范竹摸着下巴,“姐夫还是很浪漫的嘛,看起来你们相亲结婚挺好的,果然还是分人。”
祝从唯一笑而过。
范竹又说起正事:“刚刚你来前一分钟,赵丽家属打来的电话,让我们今天给赵丽入殓。”
祝从唯刚打开电脑,“她家里处理好了?”
范竹叹气:“还能怎么办,这种事又不是真的杀人犯法,不可能让人进去坐牢的。”
赵丽是上周最后送来的逝者,一直没有进行入殓工作,因为家属在追究赵丽丈夫家的责任。
祝从唯心中叹气。
这两天工作群里或多或少有提过赵丽的事,她有刻薄的婆婆、妈宝的丈夫、以及刚出生的小孩。
哪一个单拎出来都够让人累的,更别提全在同一家。
赵丽月子没怎么坐,还得做家务、出门拿快递……最后上周自杀了。
虽然是同省,但赵丽是从外市嫁过来的,不是宁城本地人,她自杀后,哥哥和母亲一直在找男方家要说法。

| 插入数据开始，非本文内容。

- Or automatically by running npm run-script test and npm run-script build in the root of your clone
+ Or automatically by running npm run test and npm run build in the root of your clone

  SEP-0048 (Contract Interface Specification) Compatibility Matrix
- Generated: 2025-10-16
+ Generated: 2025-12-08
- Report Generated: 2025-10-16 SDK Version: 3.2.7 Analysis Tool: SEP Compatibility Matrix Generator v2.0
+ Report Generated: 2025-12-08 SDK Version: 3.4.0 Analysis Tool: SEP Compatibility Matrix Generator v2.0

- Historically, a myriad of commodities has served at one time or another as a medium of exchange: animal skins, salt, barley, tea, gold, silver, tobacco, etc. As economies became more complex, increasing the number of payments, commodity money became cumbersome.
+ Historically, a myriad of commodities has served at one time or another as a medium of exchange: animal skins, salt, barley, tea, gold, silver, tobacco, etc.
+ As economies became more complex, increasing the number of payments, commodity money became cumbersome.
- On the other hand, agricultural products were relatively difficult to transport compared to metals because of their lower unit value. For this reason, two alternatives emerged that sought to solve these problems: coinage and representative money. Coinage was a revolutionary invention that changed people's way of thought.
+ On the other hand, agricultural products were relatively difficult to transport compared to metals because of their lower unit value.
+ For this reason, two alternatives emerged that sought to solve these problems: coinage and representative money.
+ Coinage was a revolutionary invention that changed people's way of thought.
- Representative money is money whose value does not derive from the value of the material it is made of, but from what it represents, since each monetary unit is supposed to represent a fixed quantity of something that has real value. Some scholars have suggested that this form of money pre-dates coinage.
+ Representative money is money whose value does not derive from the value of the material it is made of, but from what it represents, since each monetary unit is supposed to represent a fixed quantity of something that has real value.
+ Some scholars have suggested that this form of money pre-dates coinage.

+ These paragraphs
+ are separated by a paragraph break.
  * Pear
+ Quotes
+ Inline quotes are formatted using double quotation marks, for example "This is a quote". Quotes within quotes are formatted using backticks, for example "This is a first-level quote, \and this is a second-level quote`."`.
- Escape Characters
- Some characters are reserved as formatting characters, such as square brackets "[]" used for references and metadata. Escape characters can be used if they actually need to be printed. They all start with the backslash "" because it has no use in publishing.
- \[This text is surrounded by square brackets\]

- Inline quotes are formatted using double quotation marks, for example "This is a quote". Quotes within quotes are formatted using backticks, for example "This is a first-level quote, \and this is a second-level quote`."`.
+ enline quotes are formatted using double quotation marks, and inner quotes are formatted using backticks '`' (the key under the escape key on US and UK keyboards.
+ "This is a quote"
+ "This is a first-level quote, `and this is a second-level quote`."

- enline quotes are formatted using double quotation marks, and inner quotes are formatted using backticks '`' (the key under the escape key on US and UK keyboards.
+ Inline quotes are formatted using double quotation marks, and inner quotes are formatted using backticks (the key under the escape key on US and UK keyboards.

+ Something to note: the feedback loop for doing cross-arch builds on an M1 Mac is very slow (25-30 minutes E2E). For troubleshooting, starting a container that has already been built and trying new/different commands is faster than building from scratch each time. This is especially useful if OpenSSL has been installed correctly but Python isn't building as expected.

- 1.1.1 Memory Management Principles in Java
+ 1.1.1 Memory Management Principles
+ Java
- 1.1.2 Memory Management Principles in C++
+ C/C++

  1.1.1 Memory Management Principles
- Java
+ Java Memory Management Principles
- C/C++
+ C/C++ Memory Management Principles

赵丽的遗体送到殡仪馆这几天,祝从唯连男方的人都没见过。
其实这种事在他们殡仪馆很常见,生老病死是最容易有矛盾的地方。
只是见得再多,同为女性,她还是为赵丽感到不值和可惜,才二十几岁。
九点整,祝从唯与范竹一起准备去工作。
男方家的人终于出现了,人还没到面前,声音已经先吵过来:“直接火化就行了啊!”